Behavior

Science Reveals Sperm Whale Bro-Fest

 

In the mammal world, males tend to not like each other very much. Male-only social groups are rare. The few species who do have boys’ clubs, like chimps, cheetahs, and lions, form them from their relatives and only because they need to protect a shared territory or access to females.

This doesn’t seem to be the case in the mammal that, by name alone, epitomizes the “bro” of the oceanic boys’ club – the sperm whale.

Sperm whales traveling in a pod, by Gabriel Barathieu.

Lady sperm whales live in stable social groups, with their offspring, and most will stay with this group their entire life. The boys, though, will leave their mother’s group some time before sexual maturity (at 6-16 years old) and join a “bachelor school” in colder waters. Research has shown that these males will eventually age out of their bachelor school, to live more solitary lives until traveling to the lower latitudes to find themselves a lady.

Scientists don’t know why male sperm whales choose to live together in these travelling bachelor pods. They live in entirely different territories from the females, so they aren’t forming a blubbery militia to protect a shared harem of hot lady spermies. Even stranger, genetic evidence from mass-strandings of male groups has shown that few, if any, of the males in these bachelor schools are related. They all come from different moms. So it’s not a matter of kinship or indirectly helping to pass some of your DNA on. Why do they create these bachelor groups… and what goes on inside the marine boys’ club?

Researchers from Nagasaki and Dalhousie Universities set out to illuminate the social lives of male sperm whales. The Hokkaido area, Japan, is a summer feeding ground for male sperm whales that also boasts an extensive commercial whale watching industry. Whales can be identified by the shape, colour, and marks on their flukes and dorsal fins, so the researchers were able to track individual males over the course of their time in the Nemuro Strait. Altogether, they tracked 226 individual males between 2006 and 2017.

Males were considered to be “associating with each other” if they were spotted from the survey boat no more than 1hr apart (that’s so formal, I’m just gonna call them flipper-friends). This meant they were at least in vocal range of their flipper-friend (the audible range for the “slow click” sounds that males use is ~60km). While they were typically spotted alone, the researchers did track some whales that liked to hang out together. On average, each male would be in some kind of contact with at least one other flipper-friend over the course of a day. Some males were even observed clustering closely together (within 3 body lengths of each other) where they were in visual and, potentially, physical contact. These distant associations and chest-bump clusters weren’t random, either. Most flipper-friendships lasted at least ~3months, with the average association lasting 968 days (or a little over 2 years). Two individuals, affectionately named PM099 and PM101 (let’s say Chad and Dave), hung out together for 3 years and often gathered to rub and rest together at the surface. Rub and rest! For the boys!

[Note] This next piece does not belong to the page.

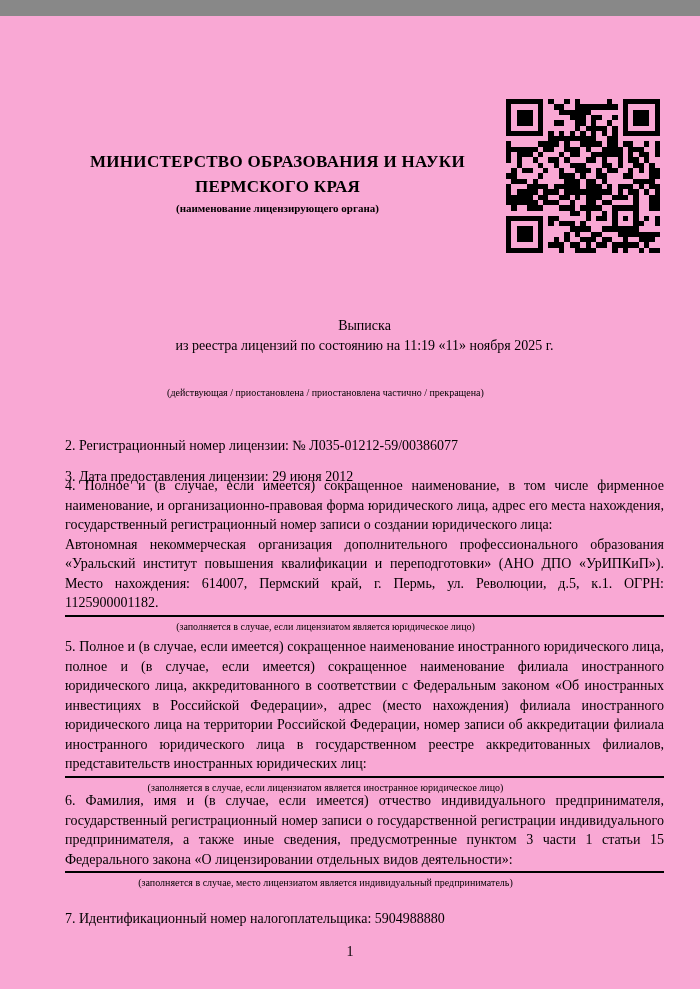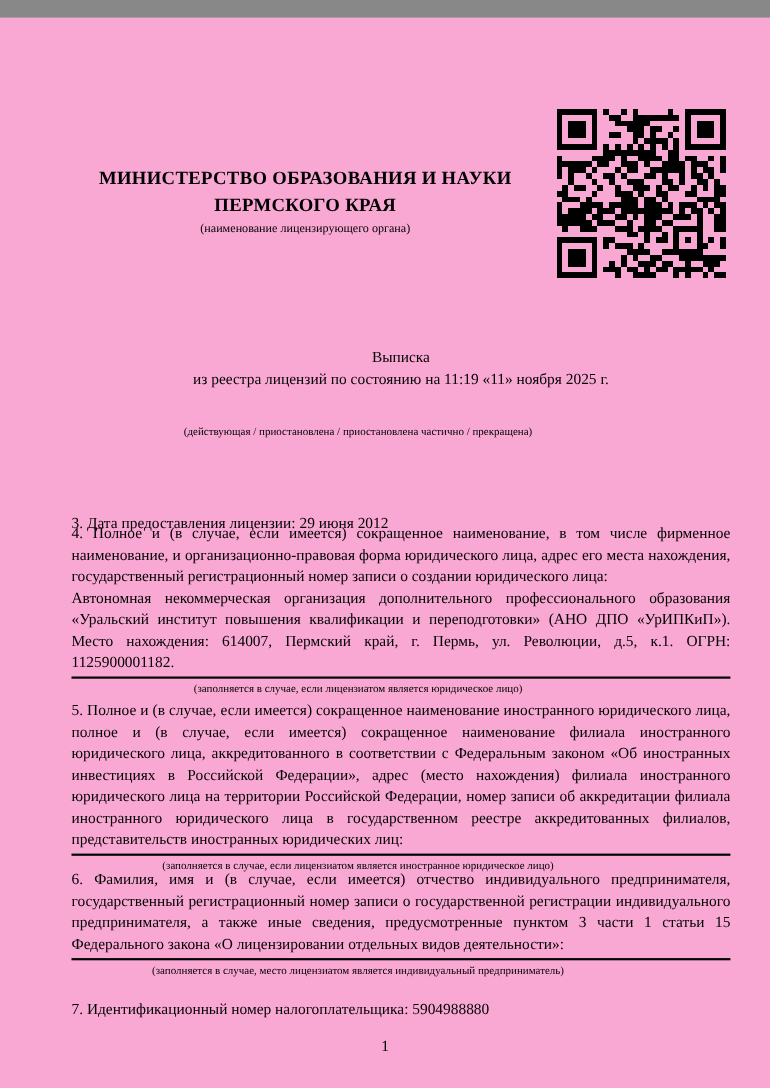"(наименование лицензирующего органа)" #ministry .ministry-caption { font-weight: normal -> bold }
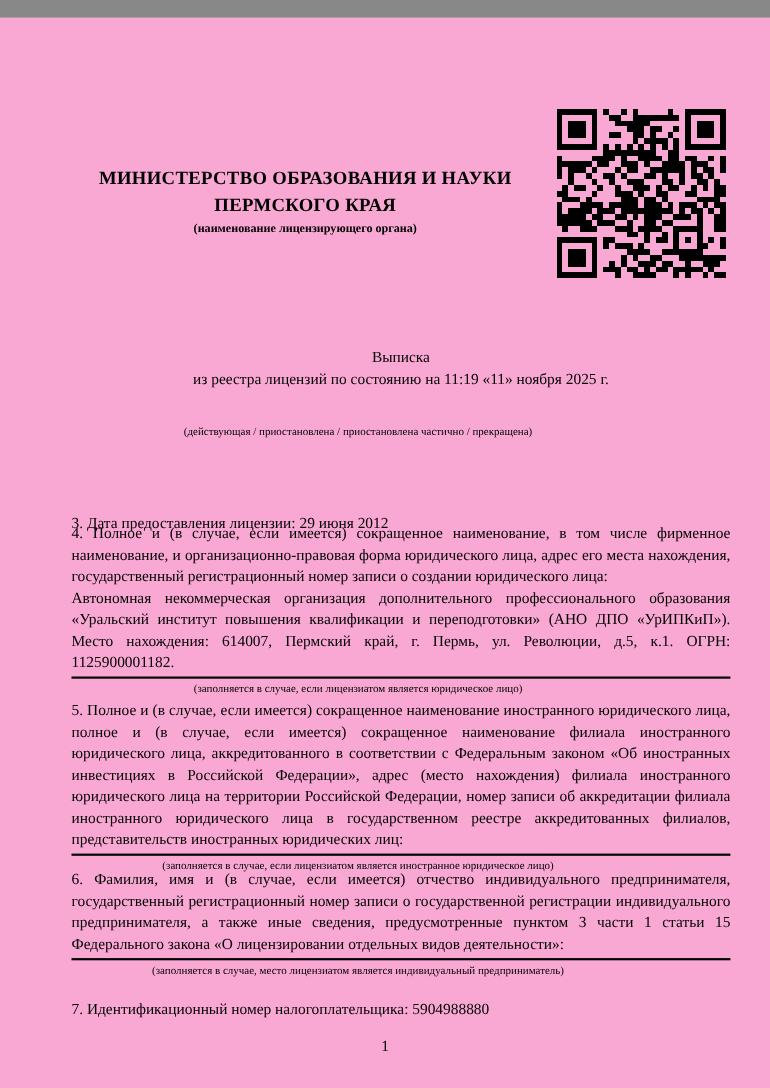"2. Регистрационный номер лицензии: №" section.block { html: none -> <section> <p>2. Регистрационный номер лицензии: № Л035-01212-59/00386077</p> </section> }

This research illustrates a fascinating social dynamic between male sperm whales that is extremely rare in the animal kingdom. Without the benefits offered by kinship or increased access to females, male sperm whales choose to socialize in their own territories with other males that they may have relationships with for years. The researchers suggest that these bro-bonds may foster co-operative foraging or defence against predators while the males are together, but they stress that more work is needed to understand the full extent of male sperm whale social behaviours and life histories.

Until then, I like to think it’s just because everyone needs a flipper-friend.